Dicen que soy un escándalo. Que llego sin pedir permiso. Que desarmo castillos de arena con la misma impunidad con la que revuelvo las sábanas tendidas de las pensiones frente al mar. Dicen que soy bravo. Que hago llorar a los más chicos y maldecir a los más grandes. Que barro la rambla como si fuera mía —y un poco lo es—. Que te lleno de arena hasta el alma y no pido disculpas por hacerlo.
Dicen tanto de mí… Pero nadie se detiene a escuchar mi versión. Nadie pregunta cómo es llevar sobre el lomo una ciudad entera. Nadie se imagina lo que pesa la belleza cuando nadie la defiende.
Yo soy el viento de Necochea.
No el de cualquier viento. No el viento que se nombra en general, en las conversaciones del clima. Soy ese viento. El que sopla desde el molino viejo como una historia mal contada, hasta la escollera de Quequén, donde los barcos rezan en voz baja al salir al mar.
Cruzo la ciudad como cruzan los perros libres: sin pedir permiso, pero con amor por cada esquina. Me meto entre los médanos como si fueran recuerdos suaves. Me deslizo por el antiguo muelle de pescadores, donde aún resuena la voz de un abuelo diciendo “hoy pican, nene, esperá”. Paso por la terminal, esa panza tibia donde llegan sueños del interior envueltos en bolsos humildes. Y sigo hasta el puerto, donde el olor a sal y a gasoil me deja un nudo en el alma.

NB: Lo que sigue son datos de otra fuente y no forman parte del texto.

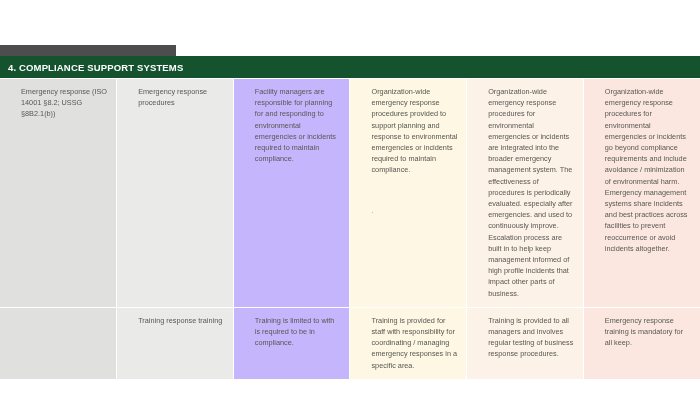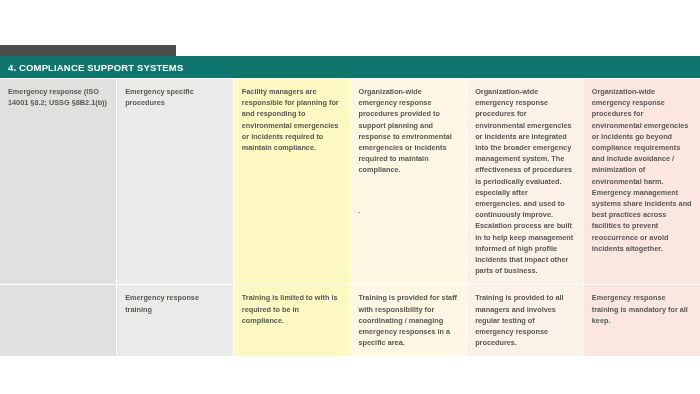--- a/index.html
+++ b/index.html
@@ -36,7 +36,7 @@
     position: absolute;
     left: 0; top: 56px;
     width: 700px; height: 22px;
-    background: #0f766e;
+    background: #14532d;
     display: flex;
     align-items: center;
   }

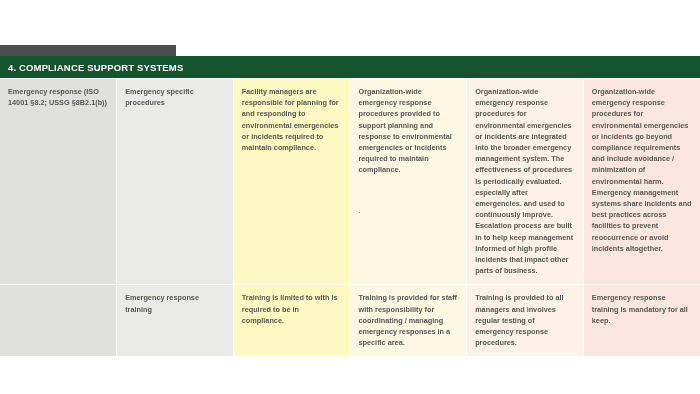--- a/index.html
+++ b/index.html
@@ -59,13 +59,12 @@
   }
   .matrix td {
     vertical-align: top;
-    padding: 7px 8px 8px 8px;
+    padding: 7px 8px 8px 21px;
     font-size: 7.3px;
     line-height: 11.2px;
     color: #585852;
     border-right: 1px solid #ffffff;
     border-bottom: 1px solid #ffffff;
-    font-weight: bold;
   }
   .matrix td:last-child { border-right: none; }
 

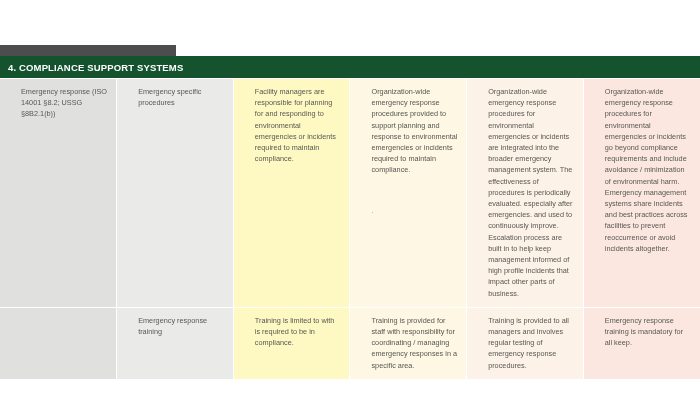--- a/index.html
+++ b/index.html
@@ -116,7 +116,7 @@
           <span class="cell-text">Emergency response (ISO 14001 §8.2; USSG §8B2.1(b))</span>
         </td>
         <td class="c2">
-          <span class="cell-text">Emergency specific procedures</span>
+          <span class="cell-text">Emergency response procedures</span>
         </td>
         <td class="c3">
           <span class="cell-text">Facility managers are responsible for planning for and responding to environmental emergencies or incidents required to maintain compliance.</span>

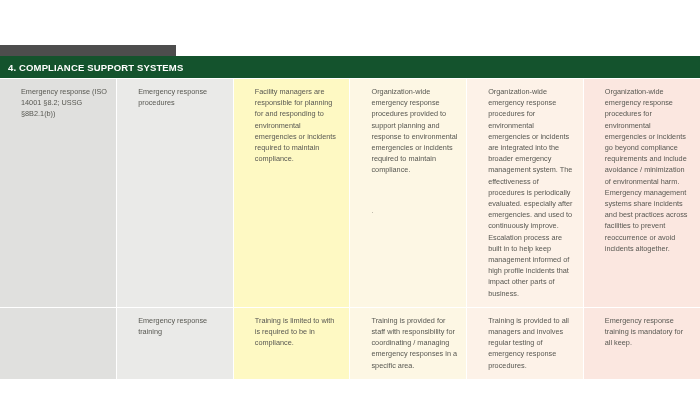--- a/index.html
+++ b/index.html
@@ -73,7 +73,7 @@
   
   .c1 { background: #e0e0de; }
   .c2 { background: #eaeae8; }
-  .c3 { background: #fef9c3; }
+  .c3 { background: #c4b5fd; }
   .c4 { background: #fdf7e4; }
   .c5 { background: #fdf2e8; }
   .c6 { background: #fbe7e0; }

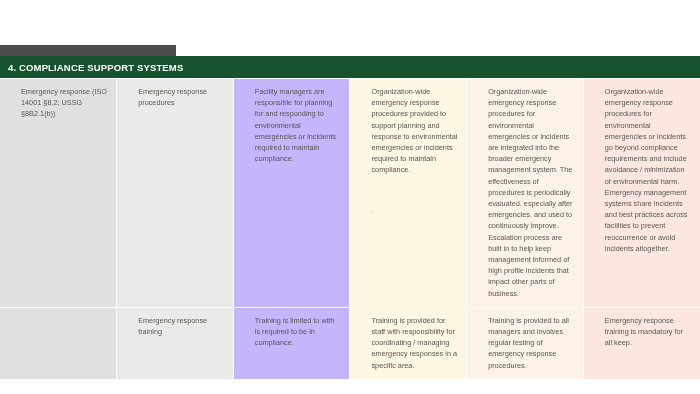--- a/index.html
+++ b/index.html
@@ -137,7 +137,7 @@
           <span class="cell-text"></span>
         </td>
         <td class="c2">
-          <span class="cell-text">Emergency response training</span>
+          <span class="cell-text">Training response training</span>
         </td>
         <td class="c3">
           <span class="cell-text">Training is limited to with is required to be in compliance.</span>

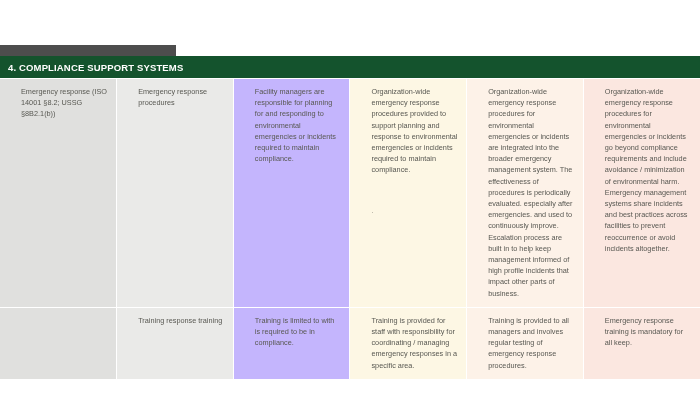--- a/index.html
+++ b/index.html
@@ -146,7 +146,7 @@
           <span class="cell-text">Training is provided for staff with responsibility for coordinating / managing emergency responses in a specific area.</span>
         </td>
         <td class="c5">
-          <span class="cell-text">Training is provided to all managers and involves regular testing of emergency response procedures.</span>
+          <span class="cell-text">Training is provided to all managers and involves regular testing of business response procedures.</span>
         </td>
         <td class="c6">
           <span class="cell-text">Emergency response training is mandatory for all keep.</span>

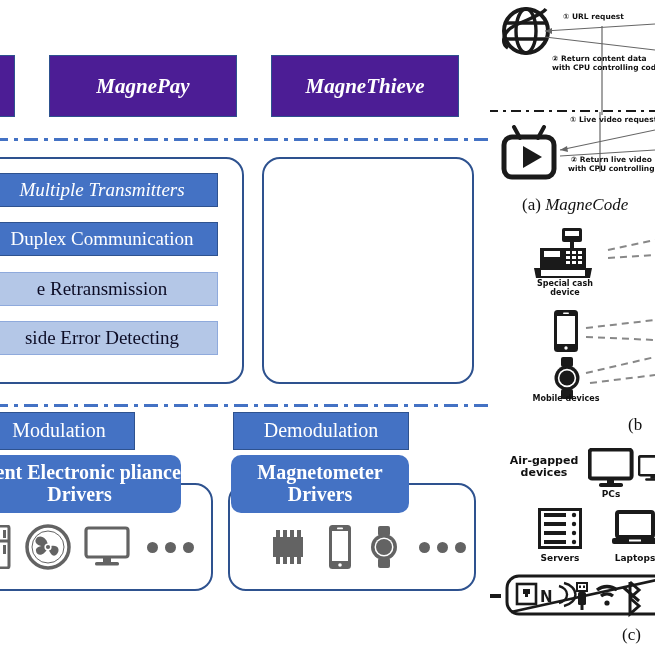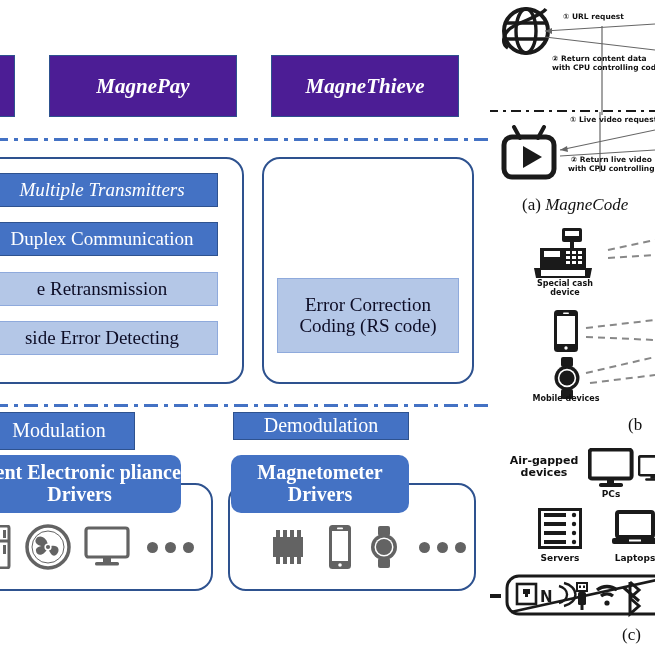--- a/index.html
+++ b/index.html
@@ -106,9 +106,6 @@
   <div class="container-rrect" style="left:262px;top:157px;width:212px;height:227px;"></div>
 
 
-  <div class="sq-box light" style="left:277px;top:278px;width:182px;height:75px;font-size:19px;">
-    <span>Error Correction Coding (RS code)</span>
-  </div>
 
   <div class="dashdot" style="left:-6px;top:404px;width:500px;"></div>
 

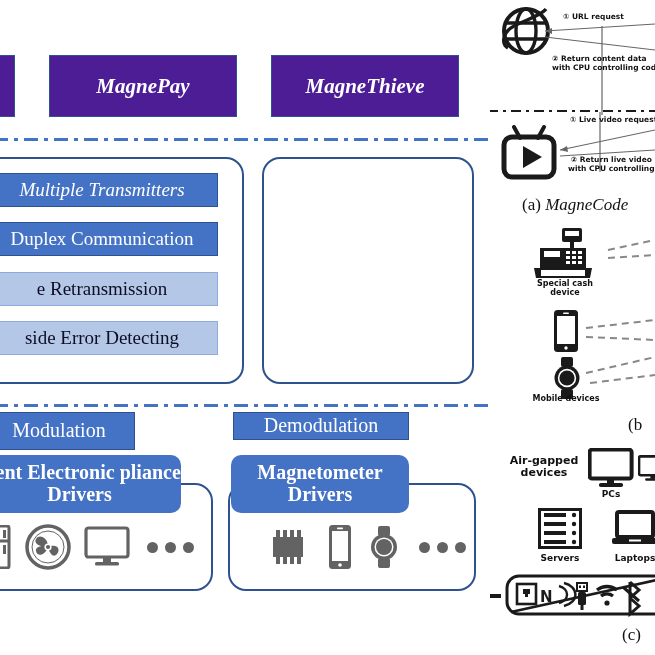--- a/index.html
+++ b/index.html
@@ -159,7 +159,7 @@
 
   <div class="container-rrect" style="left:228px;top:483px;width:248px;height:108px;"></div>
 
-  <div class="sq-box" style="left:233px;top:412px;width:176px;height:28px;font-size:20px;">
+  <div class="sq-box" style="left:233px;top:412px;width:176px;height:38px;font-size:20px;">
     <span>Demodulation</span>
   </div>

Acaricio los álamos, los sacudo, sí, pero también los despierto. A los malvones los despeino apenas, para que se acuerden que están vivos. Yo no soy enemigo de nadie. Soy ese viejo amigo que dice lo que otros no se animan.
El que llega a tu casa, te empuja la puerta, y te grita desde la cocina: “¡Vamos, levantate, que la vida no espera!” Cuando el verano explota, y las sombrillas florecen sobre la playa como girasoles artificiales, yo soy el que les recuerda que no todo puede estar bajo control.
Que incluso en la postal perfecta, algo tiene que volar. Y cuando el invierno se pone gris y el silencio se instala como un huésped pesado, yo vengo a sacudir la tristeza. A patear la quietud. A decir: “¡Todavía estamos acá!”
Y sí, a veces me paso. Soy viento, no santo. Pero también soy quien lleva las cartas invisibles de un barrio al otro. Los abrazos que no se dieron. Los silbidos de un amor adolescente. Los secretos de una abuela que aún recuerda cómo olía el cine París. Yo estuve ahí, ¿sabés? Cuando se besaron por primera vez frente al mar. Cuando enterraron un deseo en la arena. Cuando juraron no volverse a ir… y luego se fueron.
Estuve ahí. Y nunca me fui. Me dicen que soy bravo. Y puede ser. Pero si me escuchás bien, entre ráfaga y ráfaga, no vas a oír violencia. Vas a oír memoria. Y un poco de ternura, envuelta en torpeza. Porque yo también estoy cansado de ser el villano de cada cuento meteo rológico, sabes?. De que me echen la culpa de la tarde arruinada, del sombrero perdido, del flequillo que no se acomoda.
Nadie dice: “Gracias, viento, por empujar las nubes que tapaban el sol”.
Nadie me aplaude por limpiar el aire, por sembrar movimiento donde se había estancado todo.
Y sin embargo… sigo. Sigo soplando. Sigo cantando mi canción invisible por las calles de Necochea. Porque esta ciudad, aunque a veces lo olvide, me necesita. Y vos también, aunque no lo sepas.
No vengo a arruinarte el día, mi amigo!!. Vengo a despertártelo. A veces, lo que nos molesta es justo lo que nos está moviendo. A veces, lo que rechazamos es lo que nos viene a decir que estamos vivos. El viento —como la verdad— no siempre es suave. Pero cuando pasa… todo lo que no servía, vuela. Y lo que queda, es más auténtico.
Así soy yo. Soy el viento de Necochea. Y te espero en la playa, despeinado, libre, como vos, si te animás.